25.07.2017

Freie Elektronen in Sonnen-Protuberanzen

Astrophysiker ermitteln Elektronendichte in Plasmawolken.

Sonnen-Protu­beranzen bestehen aus einem Plasma elektrisch leit­fähiger Ionen und Elektronen, das sich nur sehr einge­schränkt im Magnetfeld bewegen kann. Protu­beranzen-Wolken schweben daher oftmals wochen­lang hoch über derselben Stelle der Sonnen­oberfläche. Ein wichtiges Maß für die Beschreibung dieses Plasmas ist die Dichte der freien Elektronen, die bislang für Sonnen-Protu­beranzen mit Ungenauigkeiten behaftet ist. Wissen­schaftler haben nun die Elektronen-Dichte aus dem Hellig­keits­verhältnis zweier Spektral-Linien neu ermittelt.

Abb.: Fadenförmige Strukturen einer Protuberanz über dem Sonnenrand im Licht der roten Wasserstoff-Emission. (Bild: E. Wiehr)

Hierzu verglichen die Astro­physiker eine Emissions­linie des neutralen Natriums mit einer des ioni­sierten Strontiums. „Da in Protu­beranzen fast alle Atome ionisiert sind, kann das Stron­tium-Ion seine violette Linie sofort ab­strahlen. Das Natrium-Ion hingegen muss erst ein freies Elektron einfangen, bevor es als neutrales Atom die bekannte gelbe Spektral-Linie emit­tieren kann“, so Eberhard Wiehr vom Institut für Astro­physik der Universität Göttingen, der die Studie gemeinsam mit Götz Stell­macher vom Institut d’Astro­physique in Paris verfasst hat. „Das Verhältnis der Stärke beider Emissionen ist daher ein Maß für die Elek­tronen­dichte.“

Erschwert werden die Messungen durch den großen Farb­unterschied beider Spektral­linien, der neben messtechnischen Problemen mit dem Spektrografen des 70-Zentimeter-Sonnen­teleskops auf Teneriffa Einflüsse der Licht­brechung in der Erd­atmosphäre zum Tragen bringt: Bei optimalen Beobachtungs­bedingungen am Morgen, wenn das Luft­flimmern noch gering ist, wird das violette Licht des Strontiums stärker gebrochen als das gelbe des Natriums. „Dadurch scheint die Sonnen­scheibe im Violetten höher zu stehen als im Gelben“, sagt Wiehr.

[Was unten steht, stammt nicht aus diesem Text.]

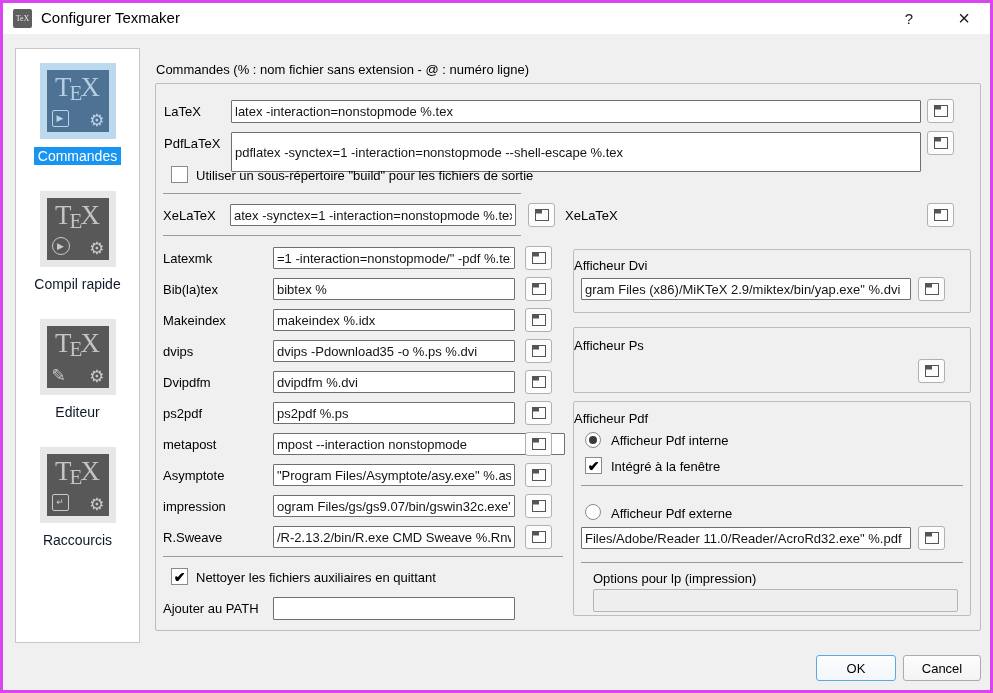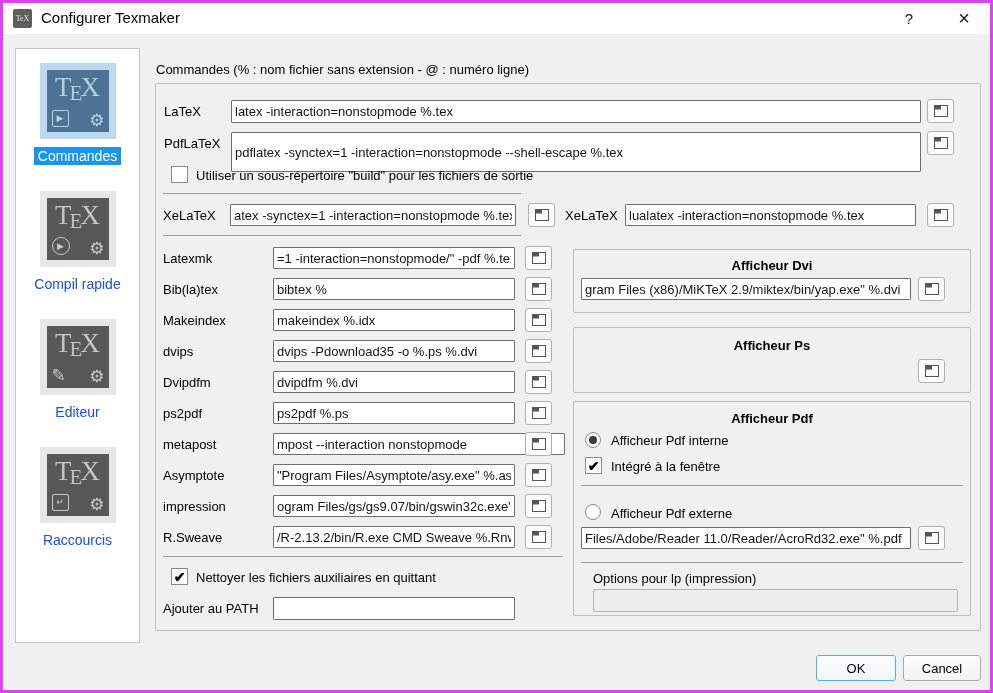"lualatex -interaction=nonstopmode %.tex" input.tin { html: <input> -> none }
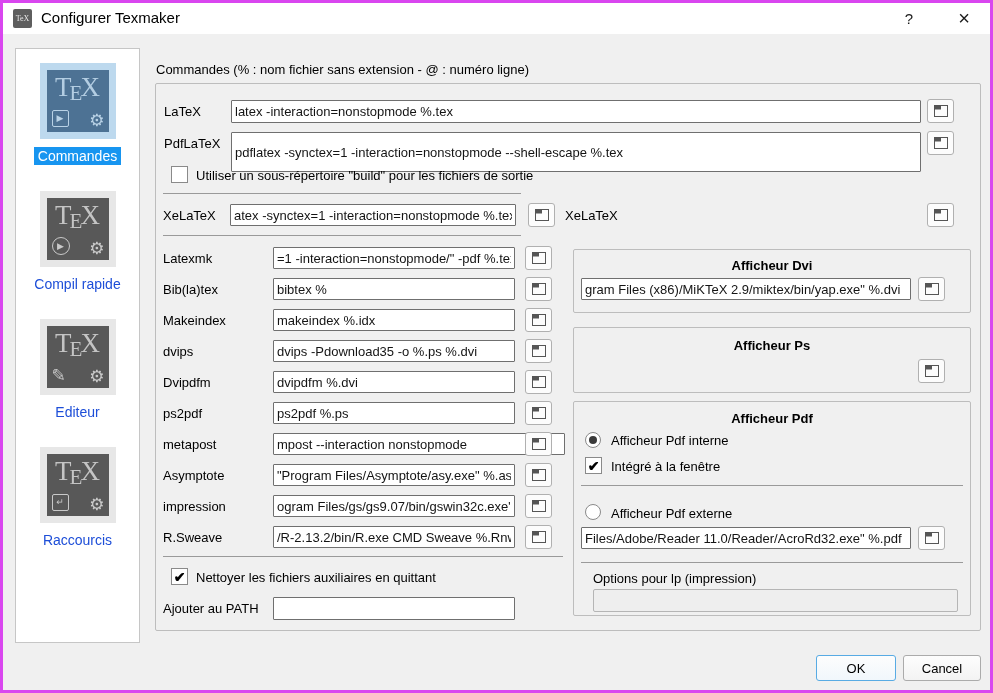"Afficheur Dvi" .vtitle { font-weight: bold -> normal; text-align: center -> none }
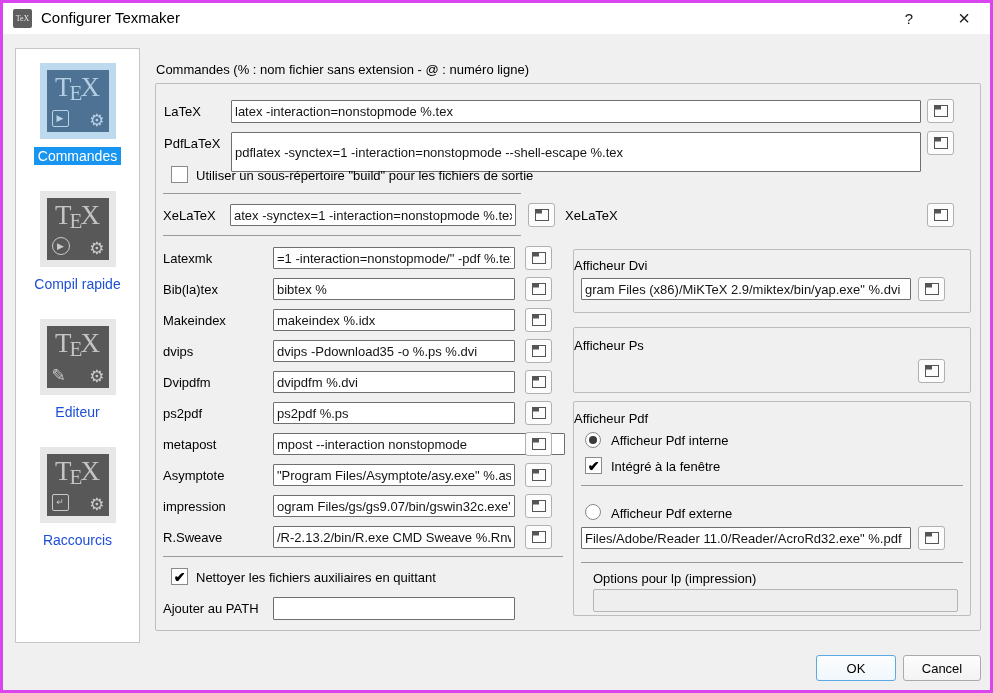"Compil rapide" .sb-label { color: #1d4ed8 -> #0f172a }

Mit 20 Milliarden Elek­tronen pro Kubik­zentimeter in hellen und 40 Milliarden in leucht­schwachen Protu­beranzen fanden die Forscher eine etwa zehnmal höhere Dichte als in der umge­benden Sonnen­korona. Während die Elektronen­dichte in der Korona stark mit der Höhe über dem Sonnen­rand abnimmt, trifft dies für Protu­beranzen nicht zu. Ebenso wenig ändert sich die Dichte mit der zeitlichen Entwicklung der Protu­beranz. Dies soll in weiteren Unter­suchungen in diesem Sommer mit dem 45-Zentimeter-Sonnen­teleskop in Locarno über­prüft werden.

Die freien Elektronen der Protu­beranzen stammen zum größten Teil aus der Ionisation von Wasser­stoff. Da dieser sein Elektron durch Einstrahlung von hoch­energetischem UV-Licht abgibt, ist die Elektronen­dichte ein Maß für die UV-Transparenz der Protu­beranzen-Wolken. „Diese hängt auch vom gegen­seitigen Abstand der Protu­beranzen-Strukturen ab, die faden­förmig nach unten hängen. Ihr Durchmesser ist kleiner als 100 Kilometer und damit bisher nicht genau ermit­telbar. Sie aber spielen offenbar eine ent­scheidende Rolle bei den physika­lischen Vorgängen im Protu­beranzen-Plasma“, so Wiehr.